In at least one embodiment, a system of a slip hanger 114 or a system of a packoff 124 may include a compression plate having machined features that, along with the compression seal, allow change in shape and volume for an annulus seal gland that includes a slip bowl or a packoff body under load that causes thermal effects to apply to the slip hanger or the packoff. The system 114 may be coupled together with threaded fasteners, including screws, bolts, studs, and nuts. These threaded fasteners may be torqued to an amount that causes the compression plate with grooves or slots to axially compress to provide a compressive preload force to the compression seal, to isolate the annulus between the tubing string 116 and wellhead 120. In at least one embodiment, instead of the threaded fasteners, the compression plate and the compression seal adjacent to the compression plate may be associated together by an internal lockdown. The internal lockdown may include other types of screws, such as lock screws without the aligned stud holes. These lock screws may be associated with the wellhead 120, and provide a compressive force to the slip hanger compression plate.
In at least one embodiment, the compression plate 202 is for a slip hanger or a packoff and forms at least one part of a slip bowl 208. In at least one embodiment, the compression plate 202 restrains the compression seal 206 in at least one direction. The compression plate 202 being of a predetermined stiffness, may be optimized based in part on an application of the slip hanger or a packoff. Such optimization may be based in part on factors associated with the application, including an operating temperature, a thermal expansion coefficient, a fastener preload, among other factors that are readily apparent to a skilled artisan reviewing the present disclosure.
The compliant section of the slotted compression plate 202 includes the slots 204 on the compliant plate that can flex axially relative to a wellbore 122 and can effectively compress under a fastener preload (such as from the fasteners 214) or under thermal expansion of the seal assembly and the system 114; 124. In at least one embodiment, the compliant section includes the slots 204 that may be axially separated from a top section and a bottom section that are solid materials (not slotted).
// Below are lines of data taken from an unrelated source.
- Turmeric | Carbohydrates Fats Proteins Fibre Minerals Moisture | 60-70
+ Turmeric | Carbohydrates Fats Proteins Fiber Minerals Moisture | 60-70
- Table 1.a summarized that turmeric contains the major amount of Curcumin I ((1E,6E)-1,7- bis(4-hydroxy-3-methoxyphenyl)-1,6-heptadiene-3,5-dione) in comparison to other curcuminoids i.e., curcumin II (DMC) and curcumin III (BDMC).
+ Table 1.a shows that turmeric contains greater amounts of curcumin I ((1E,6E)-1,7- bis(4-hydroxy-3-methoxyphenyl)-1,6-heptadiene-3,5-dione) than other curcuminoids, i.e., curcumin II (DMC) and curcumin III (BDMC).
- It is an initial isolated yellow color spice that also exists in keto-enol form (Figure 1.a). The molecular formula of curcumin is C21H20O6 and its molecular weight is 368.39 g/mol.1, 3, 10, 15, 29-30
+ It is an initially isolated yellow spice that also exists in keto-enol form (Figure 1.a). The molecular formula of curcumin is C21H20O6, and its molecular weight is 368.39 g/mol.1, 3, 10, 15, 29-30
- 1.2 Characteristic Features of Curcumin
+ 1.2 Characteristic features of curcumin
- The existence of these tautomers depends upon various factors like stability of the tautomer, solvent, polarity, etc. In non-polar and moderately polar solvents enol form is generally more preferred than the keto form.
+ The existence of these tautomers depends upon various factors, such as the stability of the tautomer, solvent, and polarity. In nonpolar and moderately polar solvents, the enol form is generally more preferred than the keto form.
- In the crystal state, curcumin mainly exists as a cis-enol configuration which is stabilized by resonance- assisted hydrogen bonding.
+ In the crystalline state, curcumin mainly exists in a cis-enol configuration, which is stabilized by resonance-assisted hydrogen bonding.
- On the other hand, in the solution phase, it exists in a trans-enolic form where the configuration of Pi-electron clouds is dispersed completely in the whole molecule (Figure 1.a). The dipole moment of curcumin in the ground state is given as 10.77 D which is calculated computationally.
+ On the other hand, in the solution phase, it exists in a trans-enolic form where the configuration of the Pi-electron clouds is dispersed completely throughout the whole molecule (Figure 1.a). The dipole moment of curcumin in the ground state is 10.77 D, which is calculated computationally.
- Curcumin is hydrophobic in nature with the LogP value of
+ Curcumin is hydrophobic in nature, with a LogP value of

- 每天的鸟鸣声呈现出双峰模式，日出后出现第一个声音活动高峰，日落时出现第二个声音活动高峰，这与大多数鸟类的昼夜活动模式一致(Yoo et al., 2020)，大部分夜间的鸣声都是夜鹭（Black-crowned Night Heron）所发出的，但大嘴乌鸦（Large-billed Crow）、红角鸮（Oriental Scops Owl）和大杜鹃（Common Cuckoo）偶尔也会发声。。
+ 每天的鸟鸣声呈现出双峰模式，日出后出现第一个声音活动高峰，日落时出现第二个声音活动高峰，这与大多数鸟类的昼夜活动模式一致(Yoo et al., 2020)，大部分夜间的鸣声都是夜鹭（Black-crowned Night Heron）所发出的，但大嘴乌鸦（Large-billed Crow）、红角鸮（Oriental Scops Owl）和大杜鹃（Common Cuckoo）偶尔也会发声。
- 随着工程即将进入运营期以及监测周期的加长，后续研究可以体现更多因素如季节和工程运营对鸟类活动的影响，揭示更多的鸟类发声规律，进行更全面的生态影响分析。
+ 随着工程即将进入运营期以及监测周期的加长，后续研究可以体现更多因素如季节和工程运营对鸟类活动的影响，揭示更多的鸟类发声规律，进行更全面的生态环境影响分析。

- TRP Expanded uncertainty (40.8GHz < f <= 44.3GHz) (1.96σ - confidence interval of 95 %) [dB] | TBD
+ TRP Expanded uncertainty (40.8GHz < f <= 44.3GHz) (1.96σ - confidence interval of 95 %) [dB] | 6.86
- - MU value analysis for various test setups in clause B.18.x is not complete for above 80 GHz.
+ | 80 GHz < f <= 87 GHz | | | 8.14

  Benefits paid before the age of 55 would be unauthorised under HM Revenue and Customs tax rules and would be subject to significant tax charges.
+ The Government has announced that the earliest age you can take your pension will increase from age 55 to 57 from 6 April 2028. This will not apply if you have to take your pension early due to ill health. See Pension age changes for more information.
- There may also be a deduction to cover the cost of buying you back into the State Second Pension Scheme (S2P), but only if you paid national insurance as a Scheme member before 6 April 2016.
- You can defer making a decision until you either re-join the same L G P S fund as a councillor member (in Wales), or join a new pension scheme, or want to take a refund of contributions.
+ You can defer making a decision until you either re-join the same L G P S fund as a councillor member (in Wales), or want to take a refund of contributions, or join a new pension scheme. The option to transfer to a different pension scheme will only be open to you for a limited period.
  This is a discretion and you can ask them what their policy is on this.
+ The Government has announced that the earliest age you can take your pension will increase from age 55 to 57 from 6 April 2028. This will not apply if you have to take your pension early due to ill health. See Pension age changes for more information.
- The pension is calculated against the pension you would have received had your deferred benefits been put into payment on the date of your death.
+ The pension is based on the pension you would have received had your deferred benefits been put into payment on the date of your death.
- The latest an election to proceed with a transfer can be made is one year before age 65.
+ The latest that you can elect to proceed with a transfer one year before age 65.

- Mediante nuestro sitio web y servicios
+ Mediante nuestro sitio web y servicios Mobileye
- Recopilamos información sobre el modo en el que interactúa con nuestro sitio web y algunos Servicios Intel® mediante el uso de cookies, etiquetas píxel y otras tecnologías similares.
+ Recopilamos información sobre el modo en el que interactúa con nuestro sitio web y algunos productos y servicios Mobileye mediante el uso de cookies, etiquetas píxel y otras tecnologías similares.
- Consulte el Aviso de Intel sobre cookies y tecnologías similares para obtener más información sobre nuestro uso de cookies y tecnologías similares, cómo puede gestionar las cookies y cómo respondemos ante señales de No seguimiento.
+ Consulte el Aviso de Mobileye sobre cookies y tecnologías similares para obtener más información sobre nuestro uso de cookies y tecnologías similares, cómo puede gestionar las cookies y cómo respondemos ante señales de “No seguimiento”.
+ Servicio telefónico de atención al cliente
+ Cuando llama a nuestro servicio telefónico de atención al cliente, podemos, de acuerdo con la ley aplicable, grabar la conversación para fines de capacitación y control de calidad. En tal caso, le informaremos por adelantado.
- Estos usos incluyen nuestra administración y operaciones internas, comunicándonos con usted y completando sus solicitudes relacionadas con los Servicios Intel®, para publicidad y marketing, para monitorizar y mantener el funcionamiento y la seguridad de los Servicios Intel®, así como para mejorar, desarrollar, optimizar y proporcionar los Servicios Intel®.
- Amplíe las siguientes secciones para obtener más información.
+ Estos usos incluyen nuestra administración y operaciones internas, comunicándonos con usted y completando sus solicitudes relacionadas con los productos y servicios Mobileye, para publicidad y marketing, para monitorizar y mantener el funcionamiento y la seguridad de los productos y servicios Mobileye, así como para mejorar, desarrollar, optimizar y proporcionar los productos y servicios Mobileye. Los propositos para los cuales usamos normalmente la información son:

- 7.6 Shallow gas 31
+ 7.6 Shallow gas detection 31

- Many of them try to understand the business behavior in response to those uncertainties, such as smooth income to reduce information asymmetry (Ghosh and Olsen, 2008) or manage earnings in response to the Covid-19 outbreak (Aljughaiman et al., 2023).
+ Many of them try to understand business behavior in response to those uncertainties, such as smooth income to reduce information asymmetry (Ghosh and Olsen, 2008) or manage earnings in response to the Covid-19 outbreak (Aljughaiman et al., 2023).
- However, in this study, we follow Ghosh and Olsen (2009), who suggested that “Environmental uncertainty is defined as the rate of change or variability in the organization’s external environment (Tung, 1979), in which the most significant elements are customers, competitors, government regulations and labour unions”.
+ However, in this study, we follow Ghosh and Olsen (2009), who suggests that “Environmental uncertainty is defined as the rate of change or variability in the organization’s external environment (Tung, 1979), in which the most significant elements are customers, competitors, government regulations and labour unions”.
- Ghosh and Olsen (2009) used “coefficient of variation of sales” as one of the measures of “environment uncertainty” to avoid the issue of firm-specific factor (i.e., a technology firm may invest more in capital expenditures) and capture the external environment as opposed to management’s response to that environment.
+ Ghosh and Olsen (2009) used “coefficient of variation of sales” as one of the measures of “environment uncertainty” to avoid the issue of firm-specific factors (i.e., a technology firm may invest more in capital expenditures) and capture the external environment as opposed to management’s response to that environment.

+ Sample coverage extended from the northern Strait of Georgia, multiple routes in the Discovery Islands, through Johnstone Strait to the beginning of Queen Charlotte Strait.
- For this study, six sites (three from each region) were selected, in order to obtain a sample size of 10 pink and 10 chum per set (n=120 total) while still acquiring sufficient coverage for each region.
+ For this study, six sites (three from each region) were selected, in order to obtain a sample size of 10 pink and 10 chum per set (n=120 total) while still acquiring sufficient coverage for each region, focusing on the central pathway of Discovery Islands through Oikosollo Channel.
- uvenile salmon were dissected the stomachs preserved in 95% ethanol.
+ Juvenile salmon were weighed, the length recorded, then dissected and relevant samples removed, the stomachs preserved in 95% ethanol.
This is further illustrated in a section view in
In at least one embodiment, the axial separation between the rows may be less than an axial separation from a row of slots 204 till a top or a bottom of the compression plate 202. In this manner, a section having the slots 204 is apparent relative to another section not having slots on the compression plate 202. The section having the slots 204 may be the compliant section of the compression plate 202. The slots 204 may be of different geometry, when non-uniform slots 204 are used. The compression seal 206 may be in a compressed state. As the elastomer of the compression seal 206 contracts under cold temperatures and in application, a volume of an annulus seal gland changes (a volume formed by the slip bowl 208 and portions of a tubular 116, a wellhead housing 120, and the compression plate 202 that are around the slip bowl 208, as readily appreciated by a skilled artisan). Such a change may cause a volume of the annulus seal gland to shrink to maintain the same pressure as initially intended.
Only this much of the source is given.